Material supplied:
####################

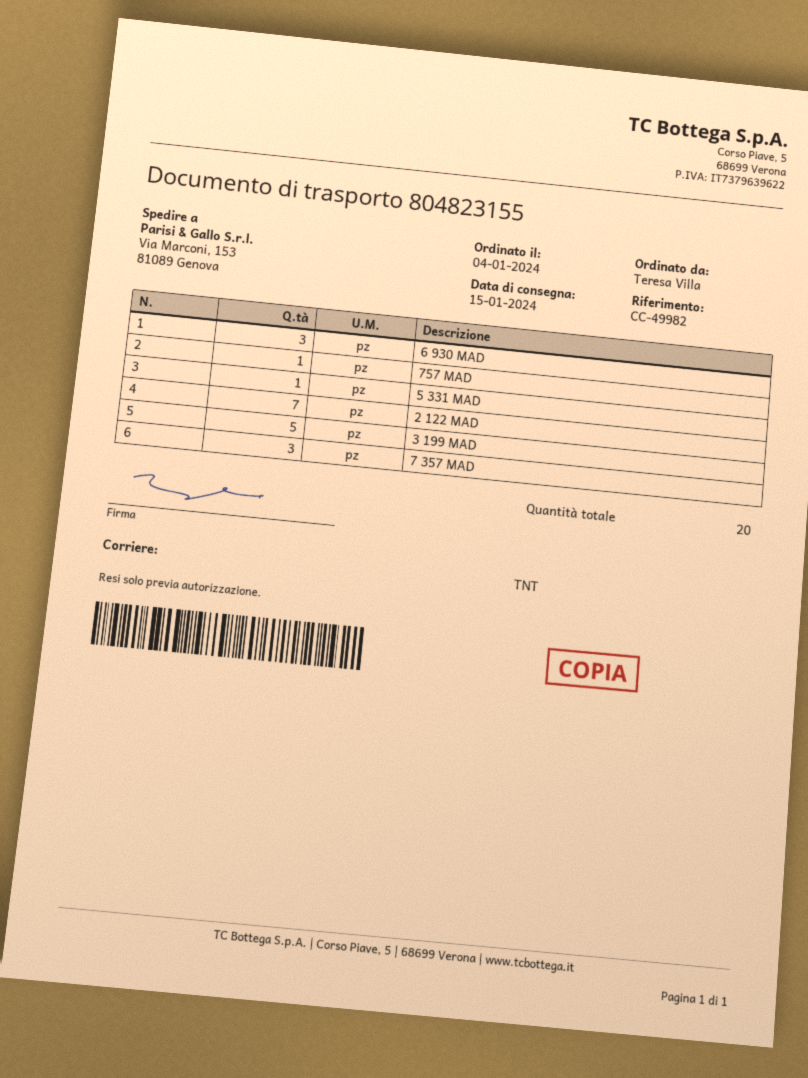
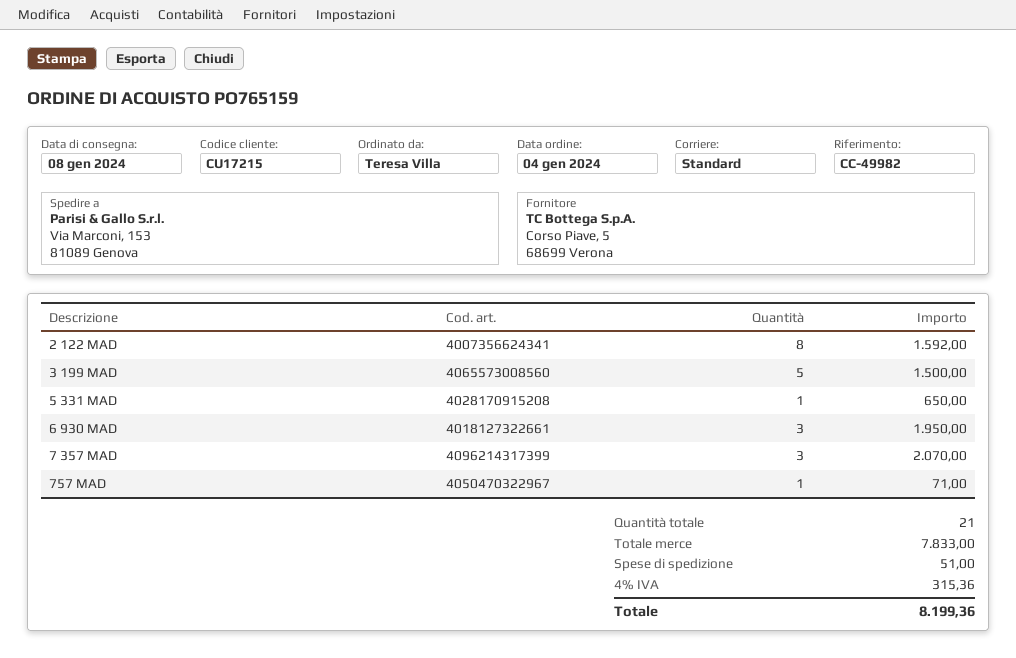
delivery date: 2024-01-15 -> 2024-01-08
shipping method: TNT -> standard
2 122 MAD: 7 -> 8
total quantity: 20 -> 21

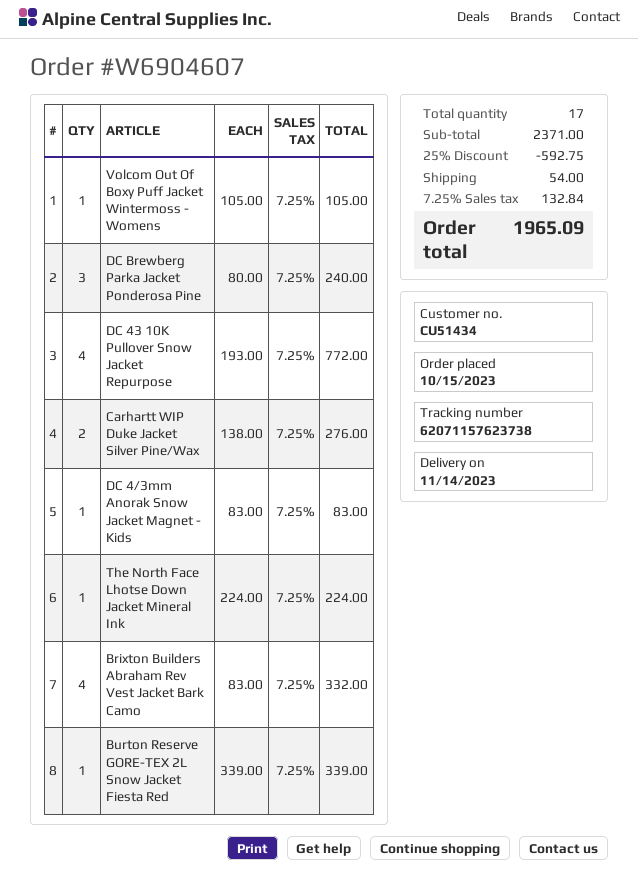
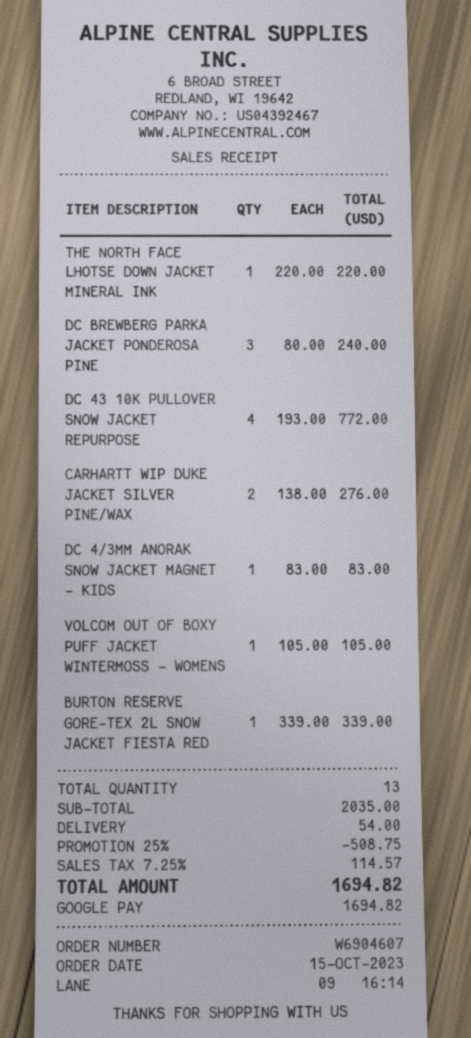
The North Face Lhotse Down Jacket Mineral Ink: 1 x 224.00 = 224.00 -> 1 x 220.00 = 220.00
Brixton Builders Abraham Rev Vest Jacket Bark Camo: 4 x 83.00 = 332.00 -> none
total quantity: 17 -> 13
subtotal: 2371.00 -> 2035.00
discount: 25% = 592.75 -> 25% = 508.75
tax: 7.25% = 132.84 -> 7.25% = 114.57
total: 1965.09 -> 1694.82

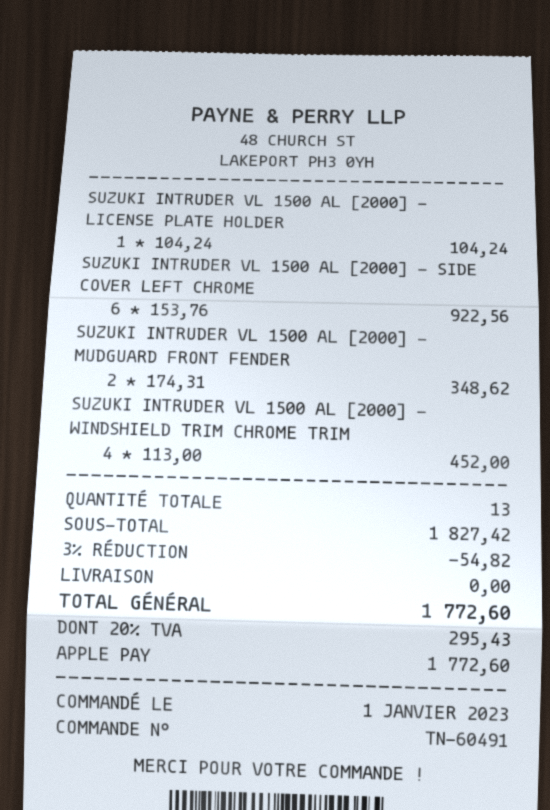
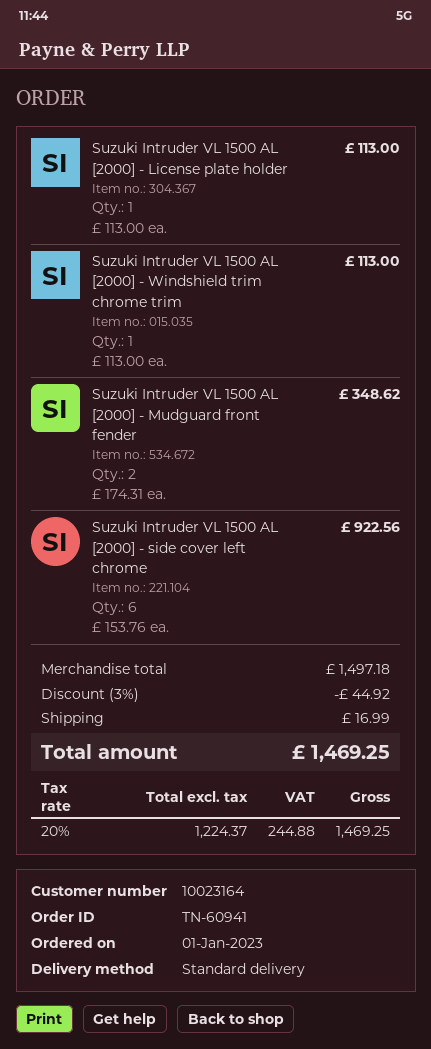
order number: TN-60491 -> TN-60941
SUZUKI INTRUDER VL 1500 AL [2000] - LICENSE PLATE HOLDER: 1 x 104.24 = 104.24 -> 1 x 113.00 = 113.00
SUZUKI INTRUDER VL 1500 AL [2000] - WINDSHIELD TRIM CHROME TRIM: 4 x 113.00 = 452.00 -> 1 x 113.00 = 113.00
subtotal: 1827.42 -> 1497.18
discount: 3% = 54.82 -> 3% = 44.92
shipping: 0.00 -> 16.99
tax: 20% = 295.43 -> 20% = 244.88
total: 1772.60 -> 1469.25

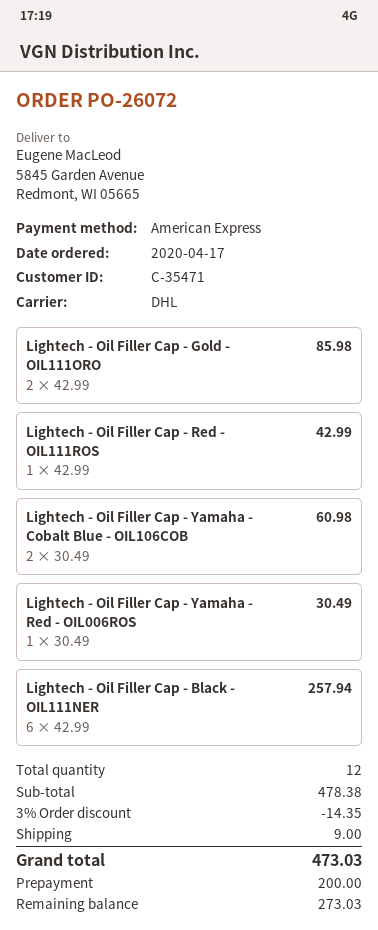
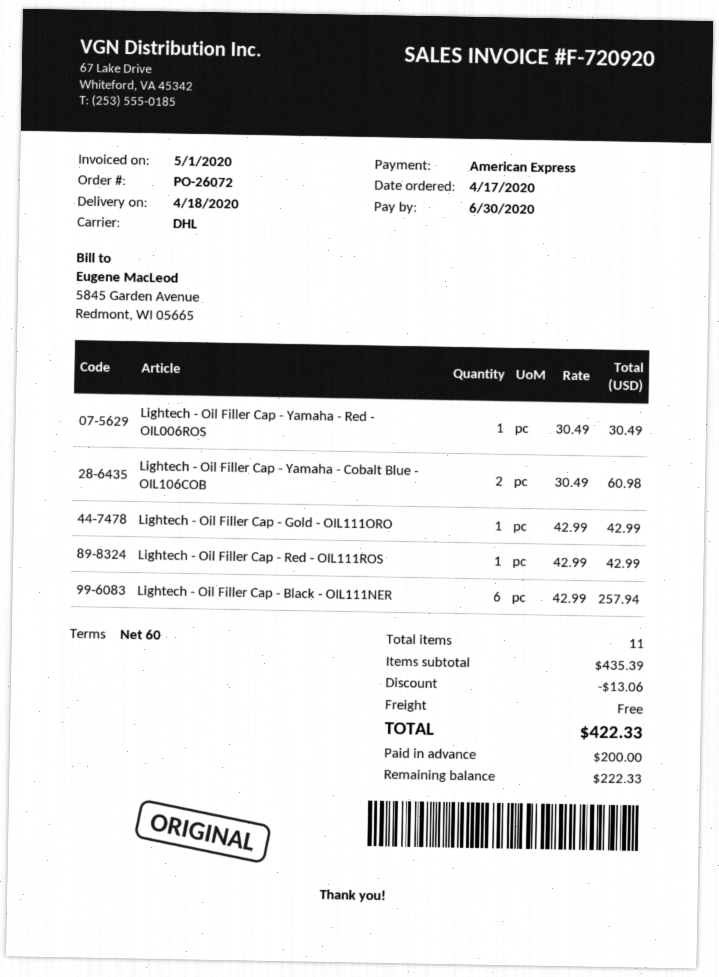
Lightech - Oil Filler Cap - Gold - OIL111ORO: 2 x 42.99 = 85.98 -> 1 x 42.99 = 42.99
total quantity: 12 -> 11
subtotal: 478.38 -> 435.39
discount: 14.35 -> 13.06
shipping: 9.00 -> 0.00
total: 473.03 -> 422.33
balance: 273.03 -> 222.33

####################

Exercise prompt:
Repeat the records in full, precisely, and keep the pictures out.

Problem solution:
delivery date: 2024-01-15 -> 2024-01-08
shipping method: TNT -> standard
2 122 MAD: 7 -> 8
total quantity: 20 -> 21

The North Face Lhotse Down Jacket Mineral Ink: 1 x 224.00 = 224.00 -> 1 x 220.00 = 220.00
Brixton Builders Abraham Rev Vest Jacket Bark Camo: 4 x 83.00 = 332.00 -> none
total quantity: 17 -> 13
subtotal: 2371.00 -> 2035.00
discount: 25% = 592.75 -> 25% = 508.75
tax: 7.25% = 132.84 -> 7.25% = 114.57
total: 1965.09 -> 1694.82

order number: TN-60491 -> TN-60941
SUZUKI INTRUDER VL 1500 AL [2000] - LICENSE PLATE HOLDER: 1 x 104.24 = 104.24 -> 1 x 113.00 = 113.00
SUZUKI INTRUDER VL 1500 AL [2000] - WINDSHIELD TRIM CHROME TRIM: 4 x 113.00 = 452.00 -> 1 x 113.00 = 113.00
subtotal: 1827.42 -> 1497.18
discount: 3% = 54.82 -> 3% = 44.92
shipping: 0.00 -> 16.99
tax: 20% = 295.43 -> 20% = 244.88
total: 1772.60 -> 1469.25

Lightech - Oil Filler Cap - Gold - OIL111ORO: 2 x 42.99 = 85.98 -> 1 x 42.99 = 42.99
total quantity: 12 -> 11
subtotal: 478.38 -> 435.39
discount: 14.35 -> 13.06
shipping: 9.00 -> 0.00
total: 473.03 -> 422.33
balance: 273.03 -> 222.33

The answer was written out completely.